» About this task
Check each line of the entries below for the string "color"; copy every line where it appears.
-----
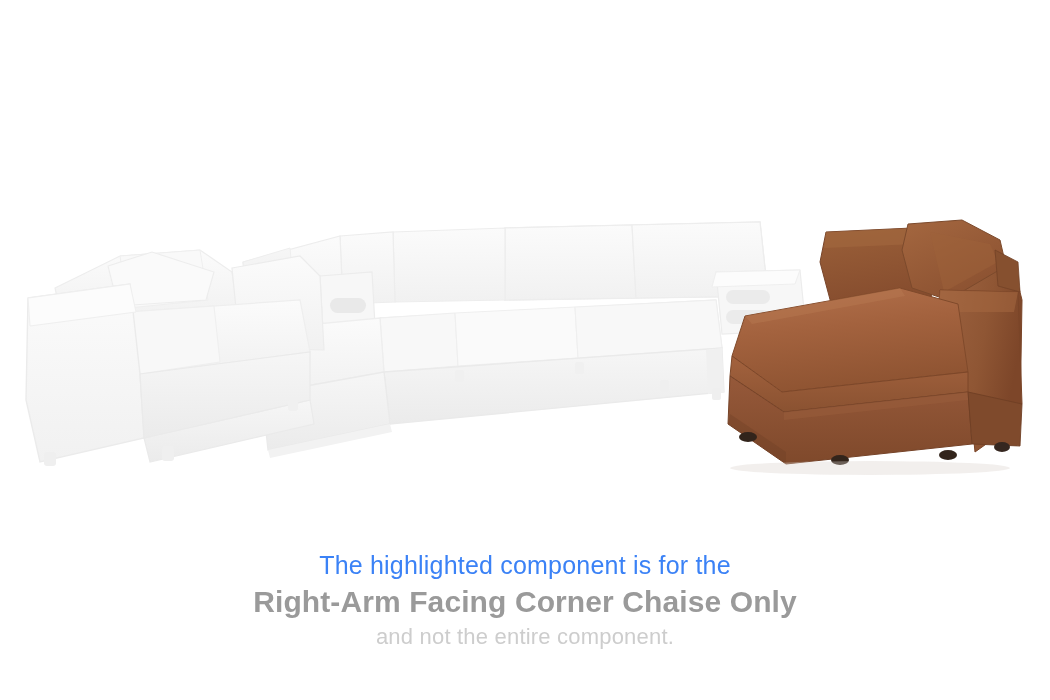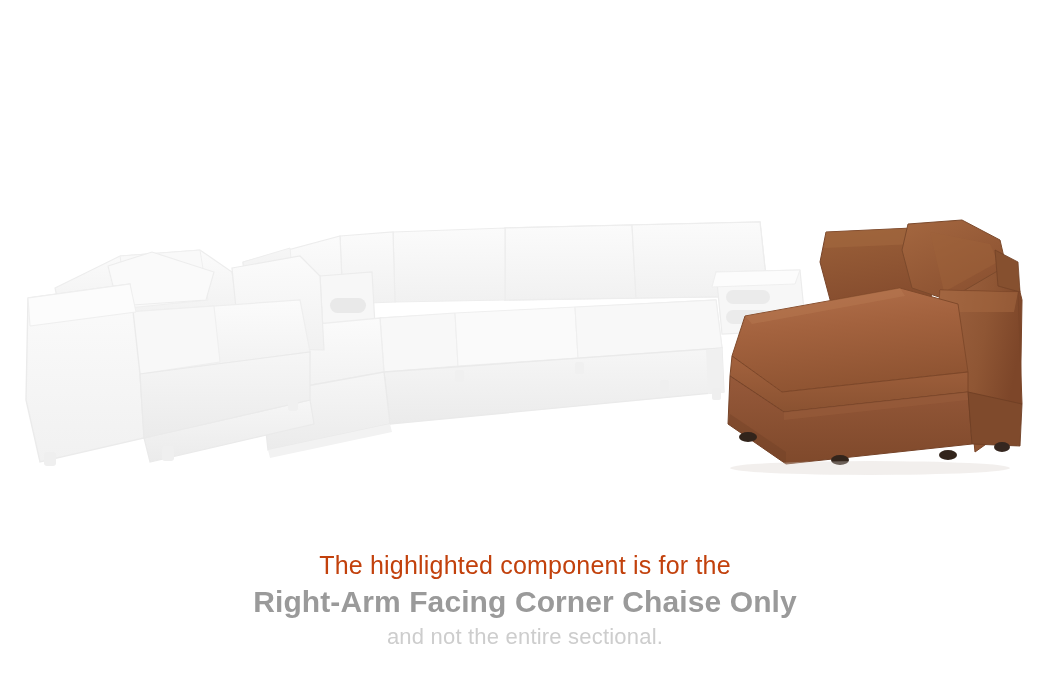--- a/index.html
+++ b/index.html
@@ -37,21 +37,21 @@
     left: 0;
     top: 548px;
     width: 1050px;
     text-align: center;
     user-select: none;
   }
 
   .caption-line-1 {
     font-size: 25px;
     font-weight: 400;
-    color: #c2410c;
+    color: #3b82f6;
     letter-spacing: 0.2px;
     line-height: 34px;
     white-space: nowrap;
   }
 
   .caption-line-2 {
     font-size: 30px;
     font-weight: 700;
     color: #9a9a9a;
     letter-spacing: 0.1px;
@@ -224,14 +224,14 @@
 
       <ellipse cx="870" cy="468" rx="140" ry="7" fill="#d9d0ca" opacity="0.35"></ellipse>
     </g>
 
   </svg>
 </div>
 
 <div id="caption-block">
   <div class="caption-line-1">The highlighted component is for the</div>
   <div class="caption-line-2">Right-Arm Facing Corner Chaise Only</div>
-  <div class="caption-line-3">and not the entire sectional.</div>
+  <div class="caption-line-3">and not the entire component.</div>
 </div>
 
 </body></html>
-----
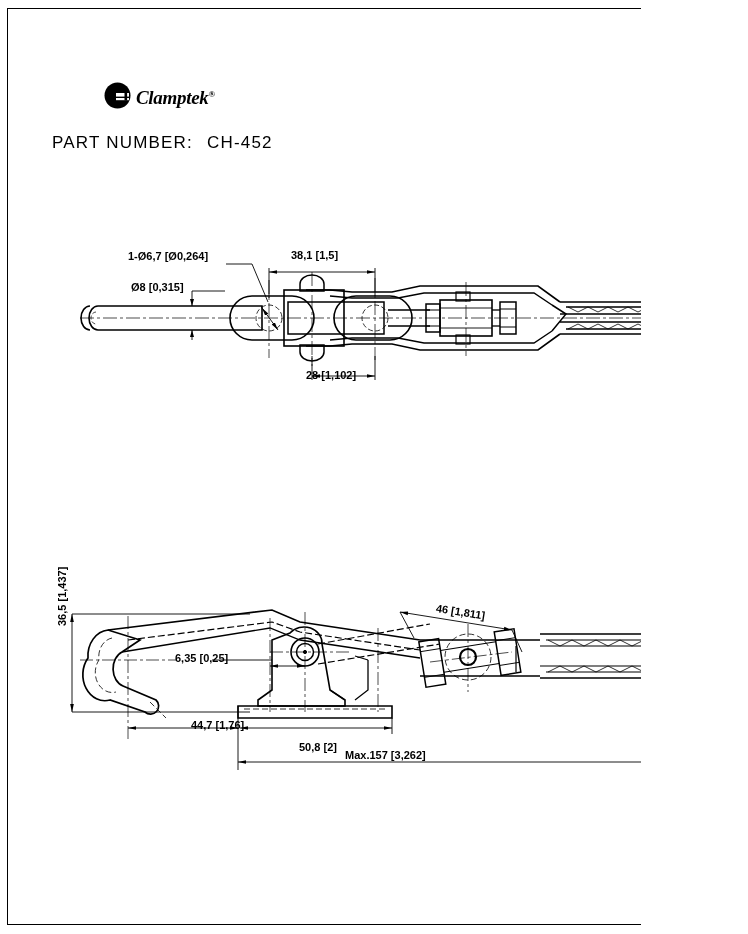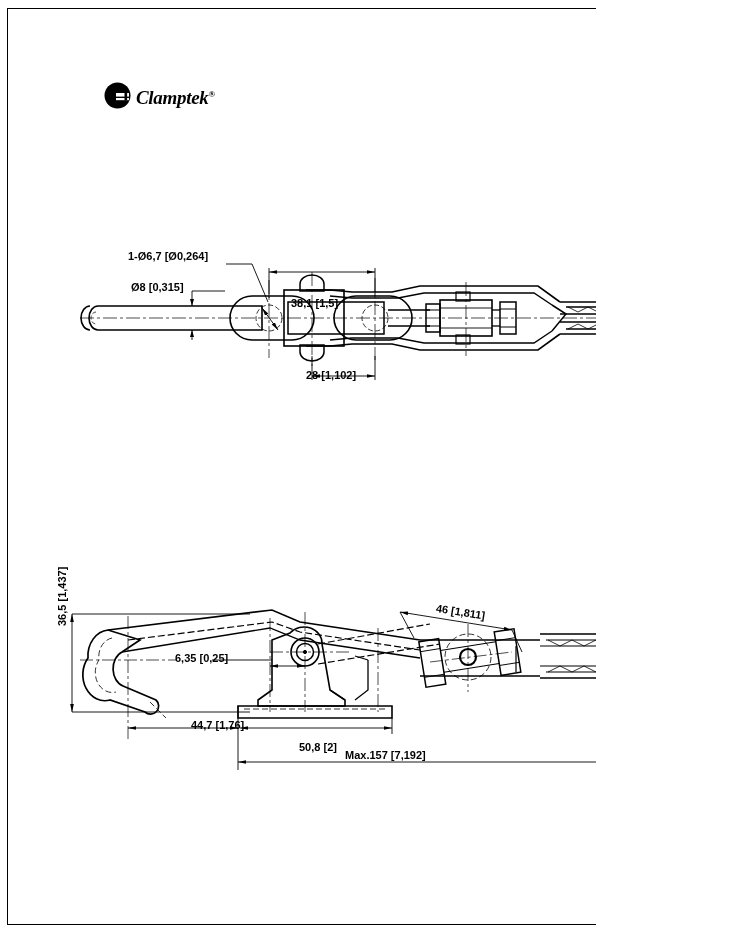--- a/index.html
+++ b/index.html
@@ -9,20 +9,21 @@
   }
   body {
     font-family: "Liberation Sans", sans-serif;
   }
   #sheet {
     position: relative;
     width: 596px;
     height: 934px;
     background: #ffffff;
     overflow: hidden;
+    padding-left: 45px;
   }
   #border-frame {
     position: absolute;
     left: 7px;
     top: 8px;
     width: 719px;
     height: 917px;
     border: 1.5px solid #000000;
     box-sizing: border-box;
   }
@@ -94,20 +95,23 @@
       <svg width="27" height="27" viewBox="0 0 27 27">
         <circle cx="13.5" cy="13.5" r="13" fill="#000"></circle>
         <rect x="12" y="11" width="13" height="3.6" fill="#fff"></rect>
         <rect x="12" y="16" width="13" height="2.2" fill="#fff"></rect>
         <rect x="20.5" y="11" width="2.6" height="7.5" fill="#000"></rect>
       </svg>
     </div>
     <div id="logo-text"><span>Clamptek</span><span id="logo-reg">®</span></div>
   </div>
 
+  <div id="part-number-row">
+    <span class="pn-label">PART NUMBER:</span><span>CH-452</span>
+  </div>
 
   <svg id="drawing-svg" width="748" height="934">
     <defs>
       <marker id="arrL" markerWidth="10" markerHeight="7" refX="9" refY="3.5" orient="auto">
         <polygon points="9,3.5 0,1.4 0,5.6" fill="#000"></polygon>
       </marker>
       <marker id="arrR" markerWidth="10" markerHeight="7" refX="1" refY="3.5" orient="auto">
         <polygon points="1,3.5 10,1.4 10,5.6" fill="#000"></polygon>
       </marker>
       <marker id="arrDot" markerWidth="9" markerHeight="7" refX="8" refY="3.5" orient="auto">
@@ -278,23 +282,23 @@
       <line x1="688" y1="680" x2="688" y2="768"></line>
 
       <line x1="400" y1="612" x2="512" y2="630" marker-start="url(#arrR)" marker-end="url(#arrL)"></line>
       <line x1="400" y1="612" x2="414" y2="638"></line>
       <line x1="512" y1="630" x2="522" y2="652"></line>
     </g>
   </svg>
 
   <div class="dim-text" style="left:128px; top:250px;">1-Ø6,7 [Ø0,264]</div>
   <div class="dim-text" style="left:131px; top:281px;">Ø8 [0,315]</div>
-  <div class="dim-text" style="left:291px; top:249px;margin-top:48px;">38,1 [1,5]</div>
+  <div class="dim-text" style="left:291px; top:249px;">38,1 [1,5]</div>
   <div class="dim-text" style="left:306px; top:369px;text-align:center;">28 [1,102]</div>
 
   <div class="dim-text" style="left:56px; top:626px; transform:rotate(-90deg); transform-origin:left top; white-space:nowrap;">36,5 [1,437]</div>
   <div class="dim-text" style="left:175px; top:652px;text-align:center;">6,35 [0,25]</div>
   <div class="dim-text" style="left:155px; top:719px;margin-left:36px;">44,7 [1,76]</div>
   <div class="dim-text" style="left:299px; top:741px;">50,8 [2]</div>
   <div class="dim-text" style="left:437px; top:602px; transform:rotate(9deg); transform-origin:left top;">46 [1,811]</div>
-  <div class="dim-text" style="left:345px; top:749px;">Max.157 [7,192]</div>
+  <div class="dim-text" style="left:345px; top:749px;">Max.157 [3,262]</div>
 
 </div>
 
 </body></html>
-----
» Solution to this exercise
-    color: #c2410c;
+    color: #3b82f6;
     color: #9a9a9a;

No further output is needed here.